Candidate: "To track the top 100 trending hashtags under a 300,000 requests-per-second workload, a naive hash-map approach is completely unfeasible due to memory bloat and JVM garbage collection stalls. Instead, I would design a distributed, real-time pipeline utilizing a two-stage streaming architecture powered by Apache Kafka, Apache Flink, and the Count-Min Sketch probabilistic data structure. At the ingestion layer, clients write events to a partitioned Kafka cluster. To prevent hot-key partition bottlenecks, we append a random salt prefix from 1 to $M$ to each hashtag. This distributes the writes evenly across all Kafka partitions and Flink worker nodes. Each Flink worker node maintains a local, highly optimized Count-Min Sketch matrix and a local Min-Heap of size $K$. When a hashtag arrives, the Flink worker hashes it, updates the corresponding cells in the matrix, estimates its current frequency by taking the minimum value, and evaluates it for insertion into the Min-Heap. Because the Count-Min Sketch matrix has a fixed dimension, our local memory footprint is strictly bounded to less than 5MB per worker, completely eliminating GC pauses."

Interviewer: "Excellent. But now you have multiple local Top K lists scattered across Flink workers. How do you merge them into a single, accurate global Top 100 list?"
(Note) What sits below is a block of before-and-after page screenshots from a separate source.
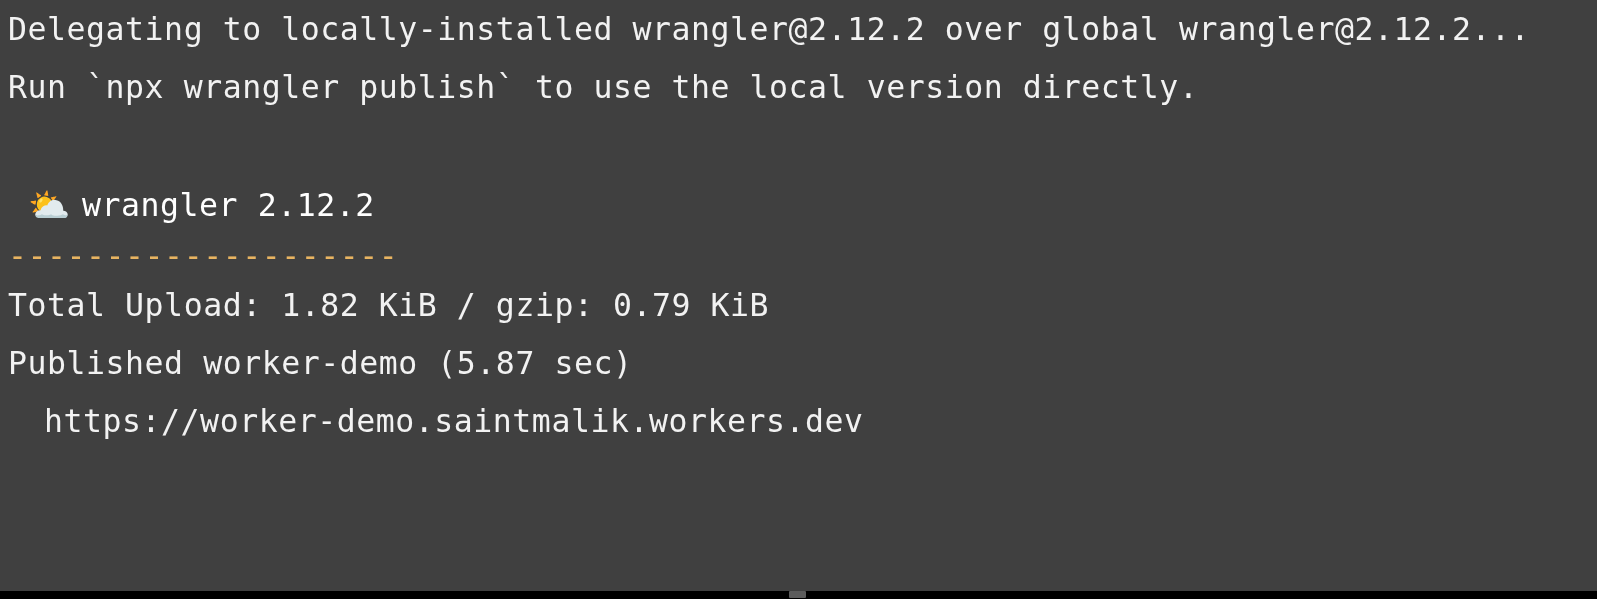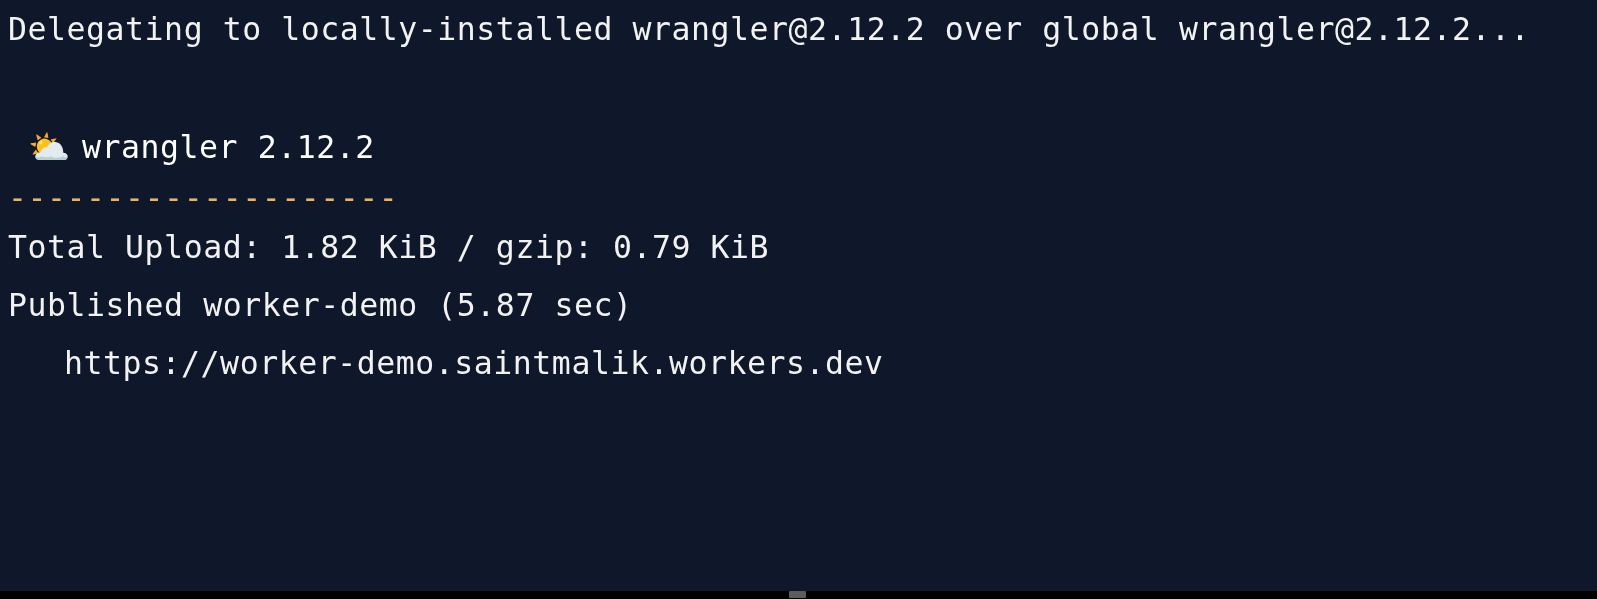"Delegating to locally-installed" #terminal { background: #0f172a -> #404040 }
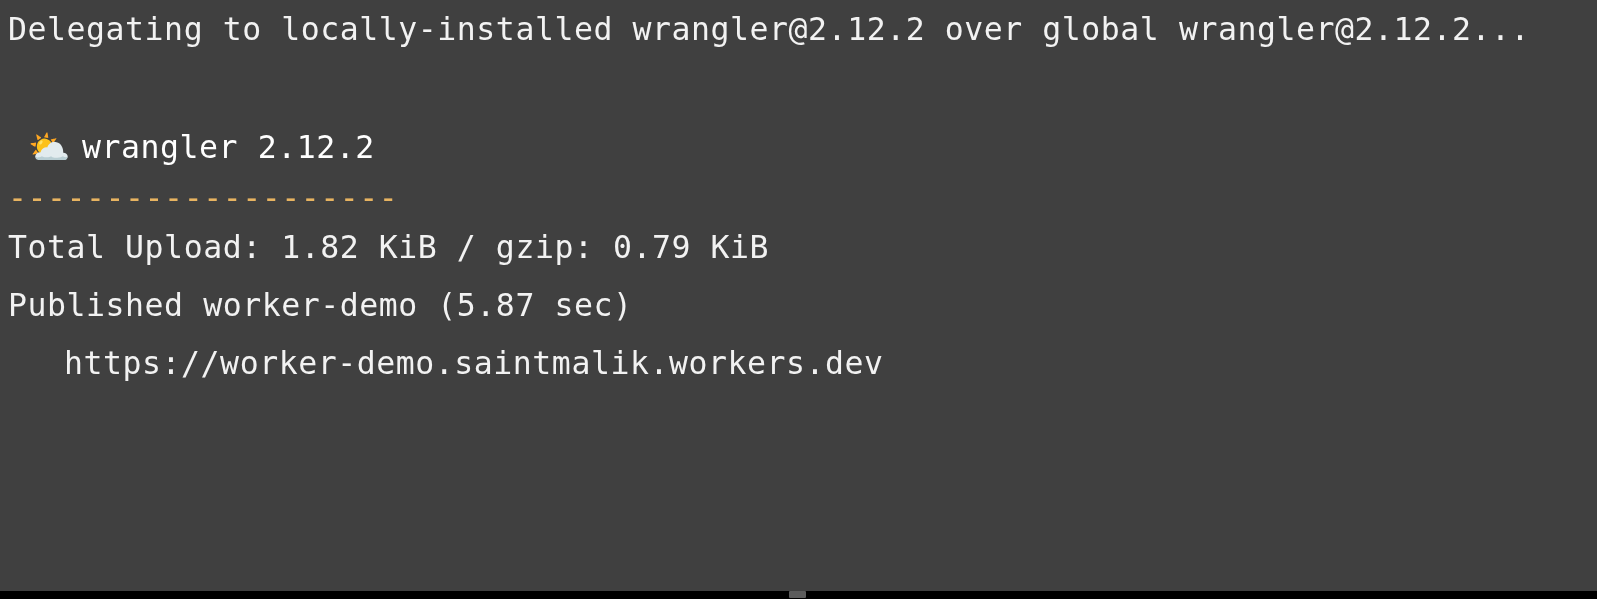"Run `npx wrangler publish` to" div.line { html: none -> <div>Run `npx wrangler publish` to use the local version directly.</div> }
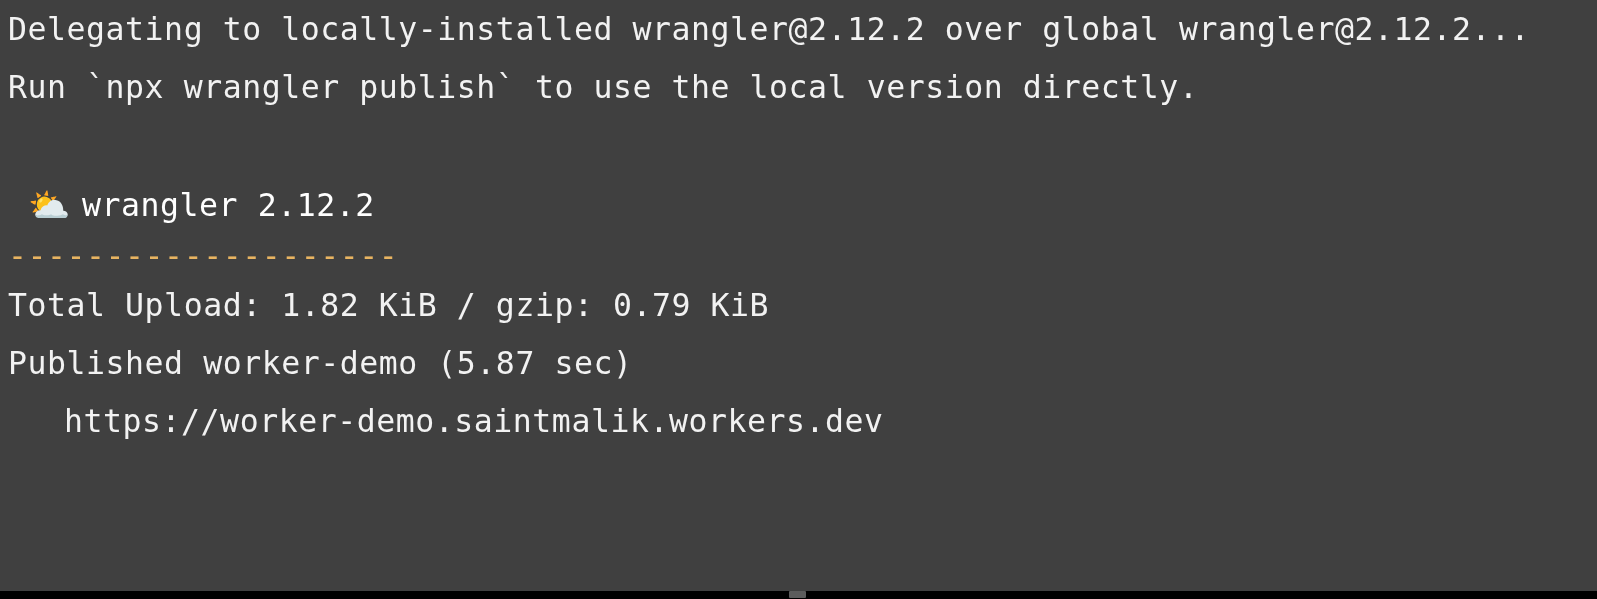"https://worker-demo.saintmalik.workers.d" .indent-2 { padding-left: 64px -> 44px }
Candidate: "To merge these local lists without saturating our network, we avoid sending raw event streams to our central coordinator. Instead, we implement a Periodic Flush Model. Every 10 seconds, each Flink worker node strips the random salt prefix from its local Min-Heap items and flushes only its top-100 list to a central Global Merging Service. The Global Merging Service aggregates the duplicate keys across the worker lists, sums their local estimated counts, and sorts them. Because we are only merging $N \times 100$ items instead of millions of raw tweets, this global consolidation runs in milliseconds. The final Global Top 100 list is written to a Redis Sorted Set (ZSET), where the API Gateway can execute sub-millisecond lookups."

Interviewer: "That is a very clean aggregation pipeline. How do you prevent old trending topics from permanently blocking new trends?"

Candidate: "We prevent historical trending dominance by applying a Time-Decay Exponential Formula. Instead of treating every event as a static count of 1, we compute a decay weight $W = e^{-\lambda \cdot \Delta t}$, where $\Delta t$ is the time elapsed since our system epoch. When a Flink worker processes a hashtag, it increments the Count-Min Sketch cells by $W$ instead of 1. Consequently, older hashtag counts naturally fade away exponentially over time, while new, high-velocity hashtags quickly accumulate large weight scores and rise to the top of our priority queues, providing a highly reactive and accurate trending experience."